Tania and Pema unpack what they’re thinking and feeling about the 2024 election, not as authors and experts, but as dear friends just trying to figure it out.


Transcript

Scroll down for the transcript.

Tania Israel: Welcome to Ready To Be Strong. I’m Tania Israel.

Pema Rocker: and I am Pema Rocker.

Tania Israel: Together we’re broadening our minds, opening our hearts.

Pema Rocker: And strengthening connections to face the challenges of living in a divided world.

Tania Israel: In this episode, we’re checking in on where folks are a few weeks after the election. ​

Pema Rocker: It’s good to be back here with you. It’s been a couple weeks and I have missed you.

Tania Israel: Aw. I have missed you too, Pema. It’s so good to be here with you, 

Pema Rocker: You have been on some really big adventures though, and I listened to your solo episode where you were sharing about being in Hazelton and your stories of canvassing while you were there. I’ve heard you talk about canvassing before and once in my life I canvassed, and yet when I heard you tell your stories, they were kind of brand new to me. There were so many facets of a single,what I was perceiving as a single purpose. It really broadened my mind. So I’ll give you a couple of examples and then I’d love to hear you talk about them. So like, I was so moved by the detail of your questions.

You were very clearly there representing your side vote for Harris, and there to get out the vote. And yet each time I heard you tell about the ways that you engaged with different voters in your telling. You met mostly Trump voters and what came of your meeting them was your curiosity. An earnest curiosity and kind like for lack of a better word, the core word is like a love for them.

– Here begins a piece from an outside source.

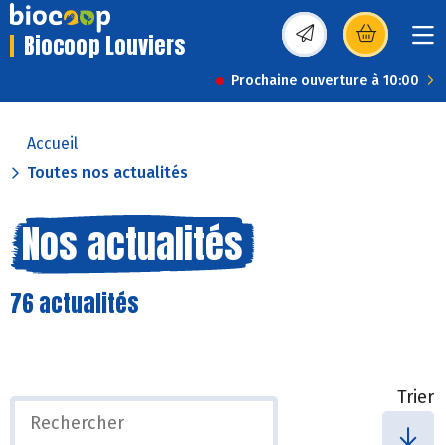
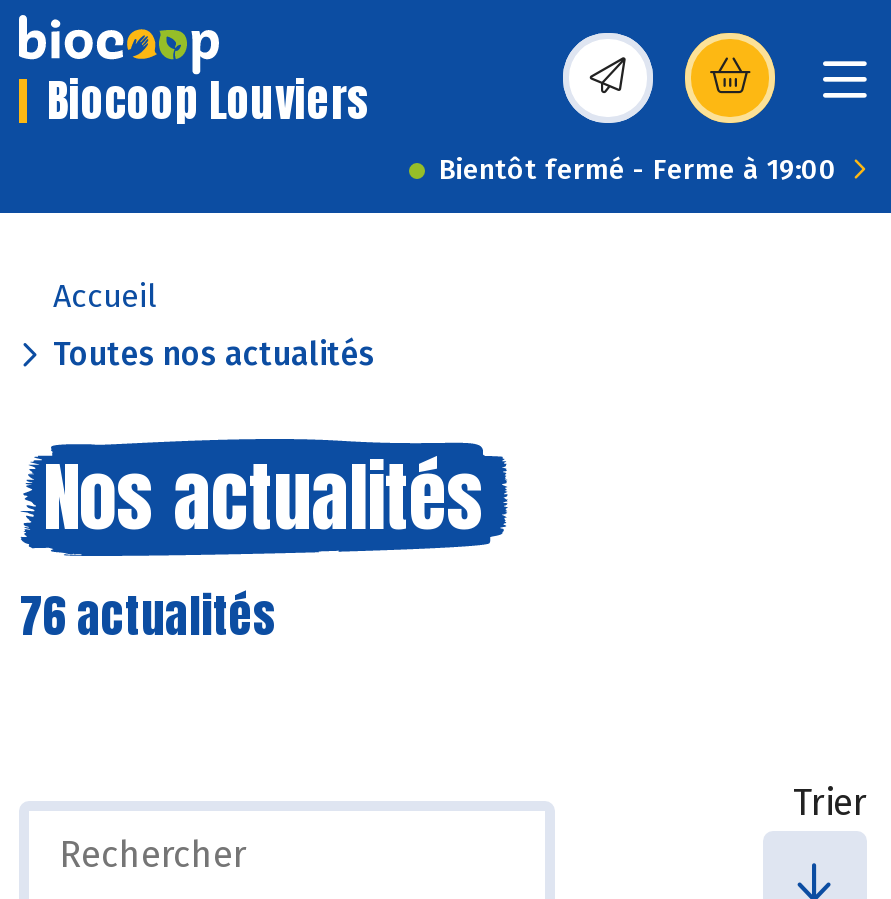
- Prochaine ouverture à 10:00
+ Bientôt fermé - Ferme à 19:00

Like, oh my gosh, you’re gonna vote. That’s thrilling. Parenthetical to self, self quietly. I wish you were voting for Harris, but loud voice. What has you, you know, like what has you voting for? Like, what’s important to you about that? And I could hear your earnest engagement. And then I could hear how your focus kept coming back to, oh my gosh, you’re ready.

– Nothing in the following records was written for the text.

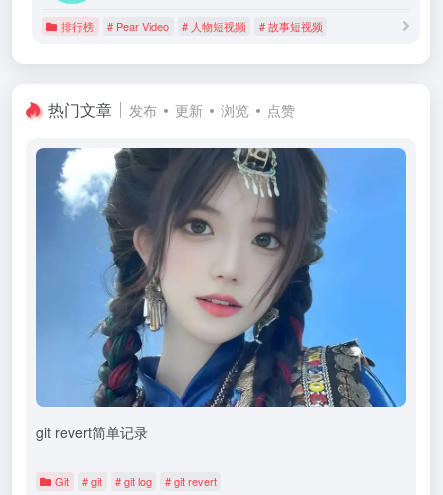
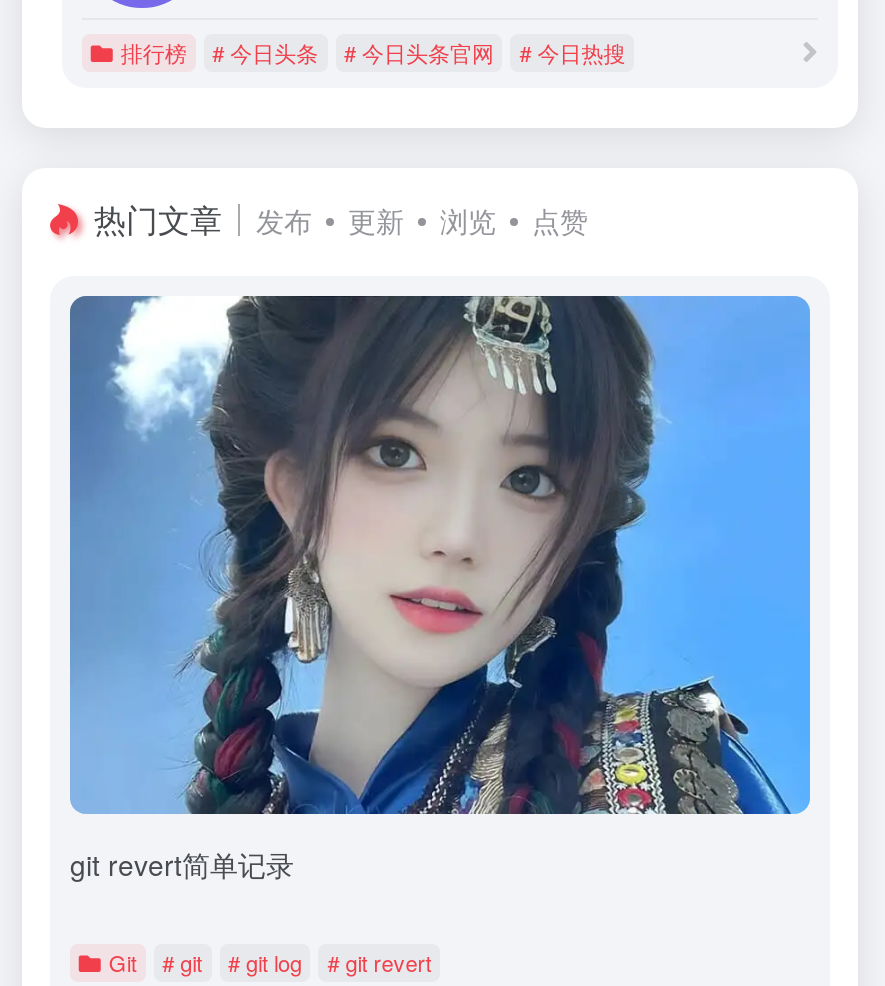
- # Pear Video
- # 人物短视频
- # 故事短视频
+ # 今日头条
+ # 今日头条官网
+ # 今日热搜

You could consider volunteering if you wanted to. Like, not only is our vote, a thing that counts. But there are lots of ways to engage. There’s lots of conversations to have. You had somebody join you to help you have conversations in another language, in neighborhoods where you didn’t speak that language, that was amazing and you had somebody interested in working at a polling place.

And it all started from asking, “Are you voting? And can I ask you how you’re voting?” I was just really moved by the breadth of the relationship that came from what in my mind is, has a single purpose, which is to get out and vote. 

Tania Israel: Oh, Pema Rocker, thank you for listening to those stories. I would say it’s not necessarily that I mostly talked to Trump voters, but I think the stories that I told were mostly that because, I mean, this is funny, when you’re canvassing and somebody says like they’re voting for the candidate who you want them to vote for, you’re not like, oh, explain that to me.

You know, like, like you don’t ask for somebody to tell you the reasons that they’re planning to vote for Kamala if you’re out there getting out the vote for Kamala and, and honestly, like you don’t always ask the reason somebody’s voting for a different candidate unless you feel like maybe they’re movable or if you’re me and I really do wanna know. So you’re definitely picking up on something there with my genuine curiosity. You know, one thing I’ve been thinking so much about is how to think about these conversations that we have with people across political disagreement, and I’ve been thinking about how those other people are such a resource for us that if we don’t understand why somebody would think a different way or vote a different way, then. they can help us. And if I just think about this other person as a resource, like, oh, they can help me to understand why somebody would vote for Trump, then I am delighted for the opportunity to engage with them and hear more from them about that. And it feels like actually they’re being very generous by sharing that with me.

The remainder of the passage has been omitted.